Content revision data
== Segment start ==
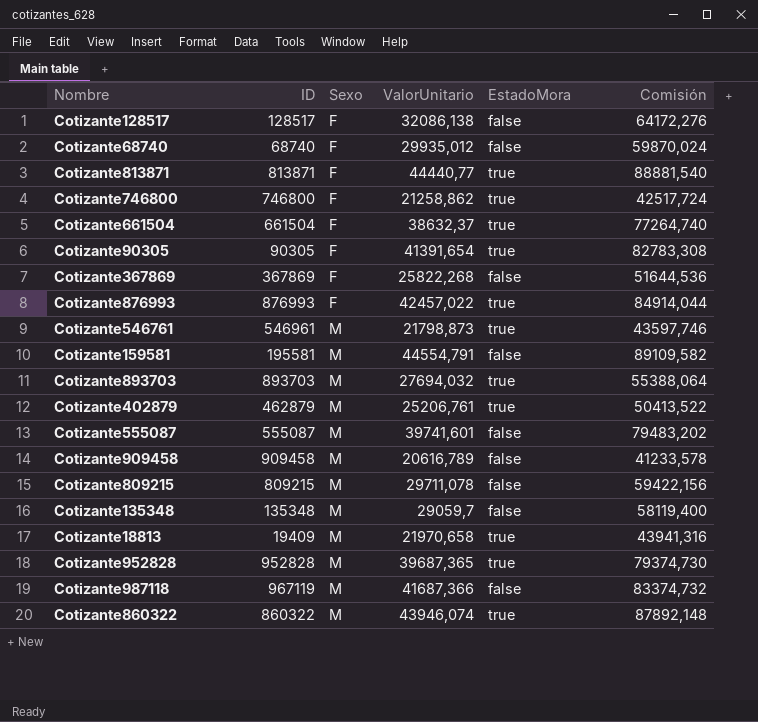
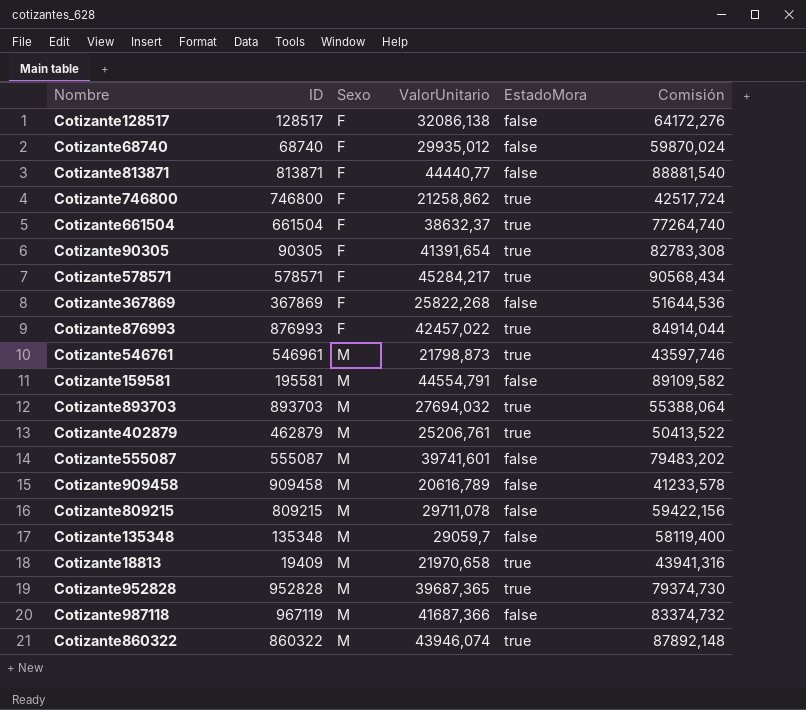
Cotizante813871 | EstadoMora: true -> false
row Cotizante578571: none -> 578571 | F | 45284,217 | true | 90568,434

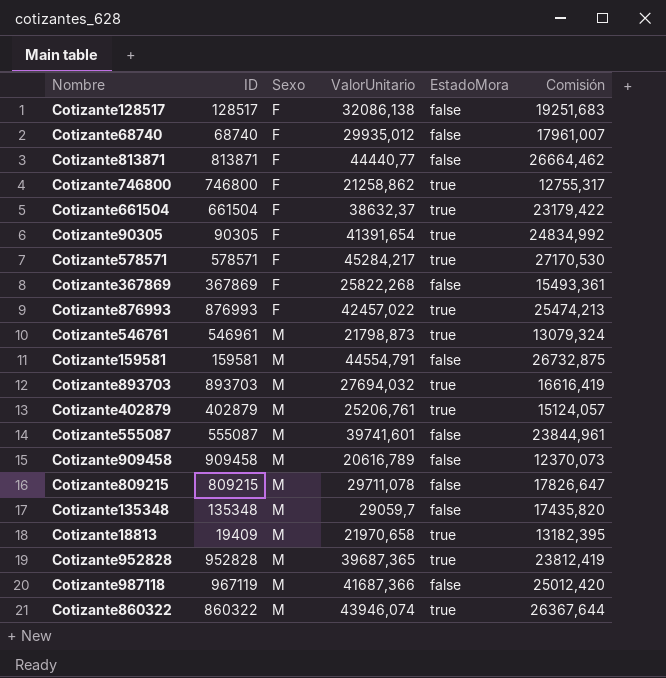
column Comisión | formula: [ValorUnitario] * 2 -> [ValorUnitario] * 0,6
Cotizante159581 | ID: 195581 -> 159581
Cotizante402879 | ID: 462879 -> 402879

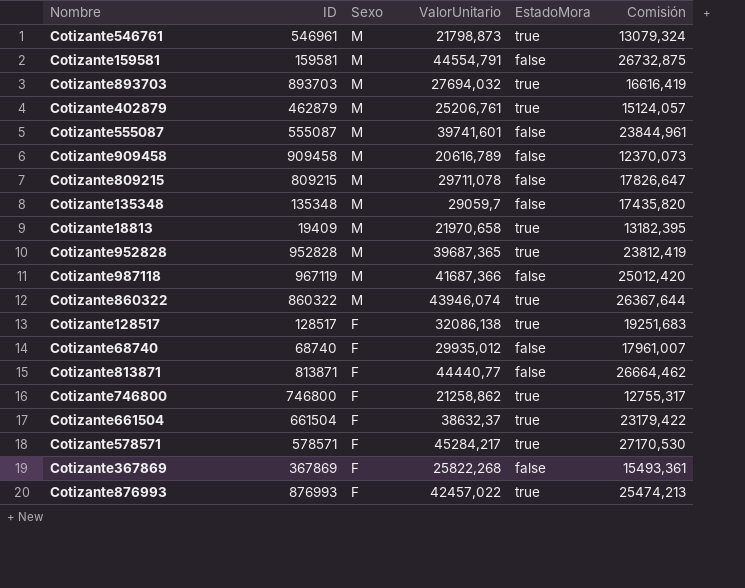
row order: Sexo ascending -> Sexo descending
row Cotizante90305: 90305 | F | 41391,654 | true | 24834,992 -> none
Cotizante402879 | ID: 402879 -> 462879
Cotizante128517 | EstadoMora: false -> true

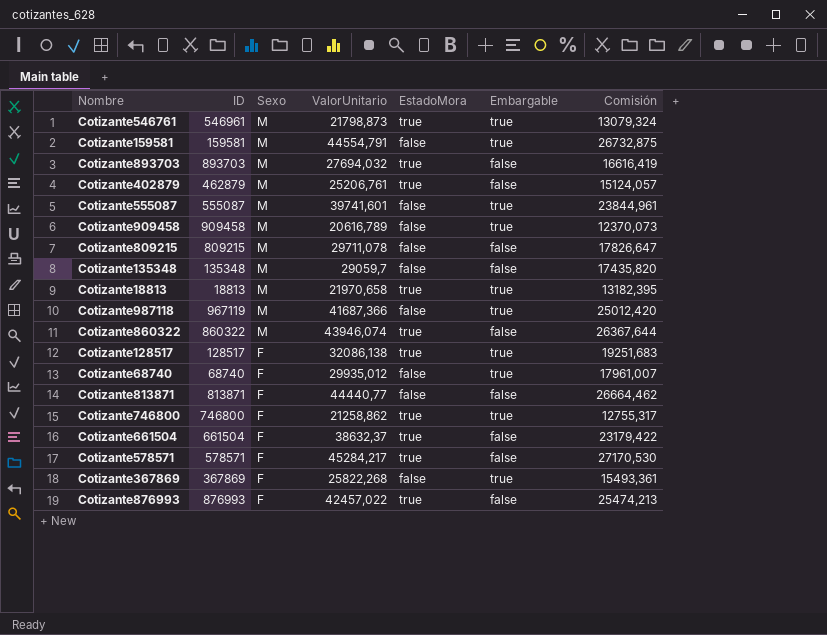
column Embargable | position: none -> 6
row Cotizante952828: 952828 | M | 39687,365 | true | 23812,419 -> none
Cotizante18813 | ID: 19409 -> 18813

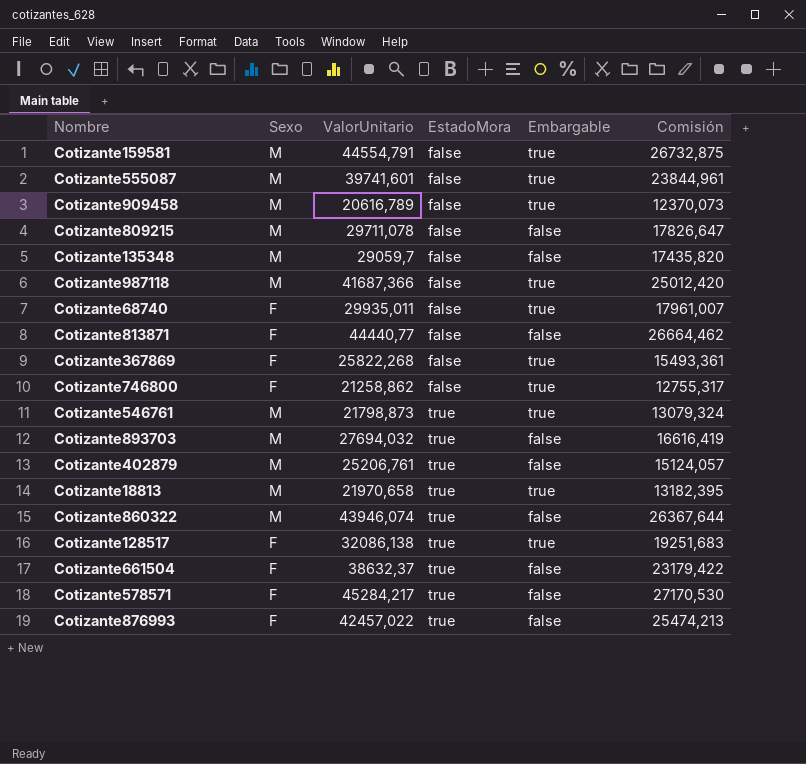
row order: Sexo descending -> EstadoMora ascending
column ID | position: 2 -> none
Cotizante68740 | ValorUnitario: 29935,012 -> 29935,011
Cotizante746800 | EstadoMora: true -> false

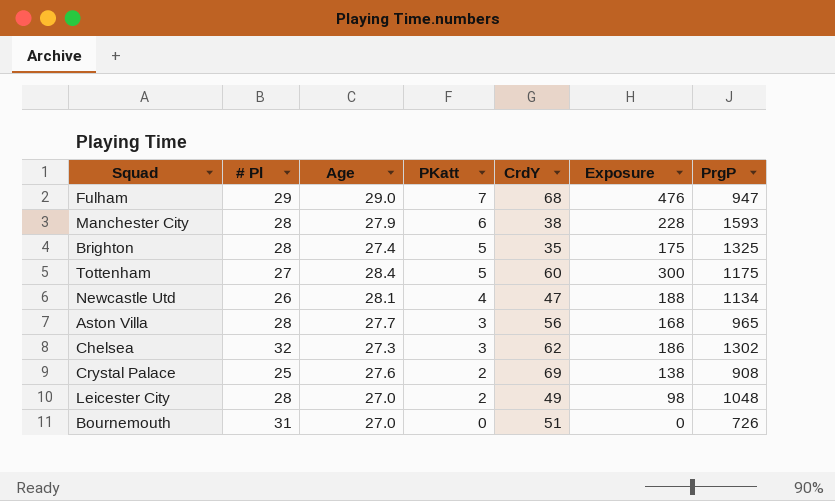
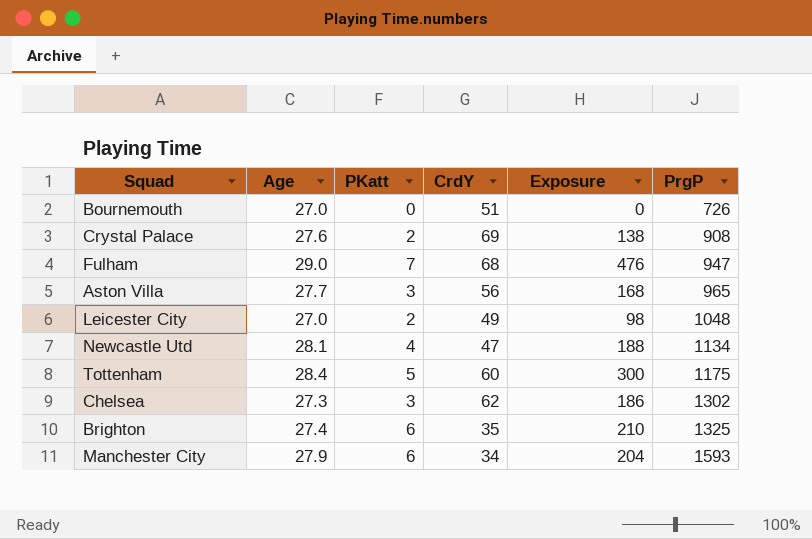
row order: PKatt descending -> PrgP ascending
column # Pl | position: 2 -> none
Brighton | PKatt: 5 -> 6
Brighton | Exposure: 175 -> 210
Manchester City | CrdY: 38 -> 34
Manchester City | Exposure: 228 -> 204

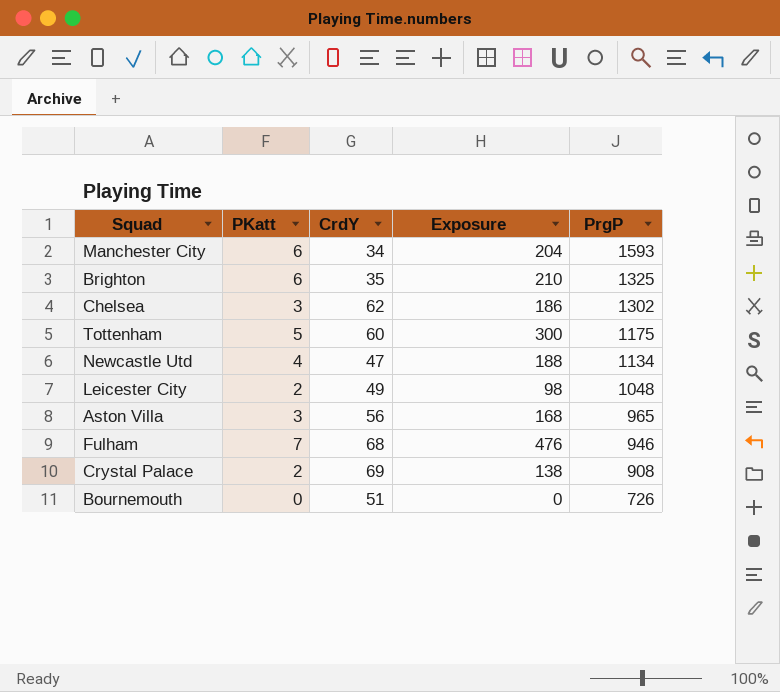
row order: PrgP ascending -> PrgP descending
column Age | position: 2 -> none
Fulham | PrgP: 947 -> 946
== Segment end ==
Your objective: The required output is the line holding "row order: PrgP ascending -> PrgP descending" plus every line after it in the data, reproduced exactly.

Result of the task:
row order: PrgP ascending -> PrgP descending
column Age | position: 2 -> none
Fulham | PrgP: 947 -> 946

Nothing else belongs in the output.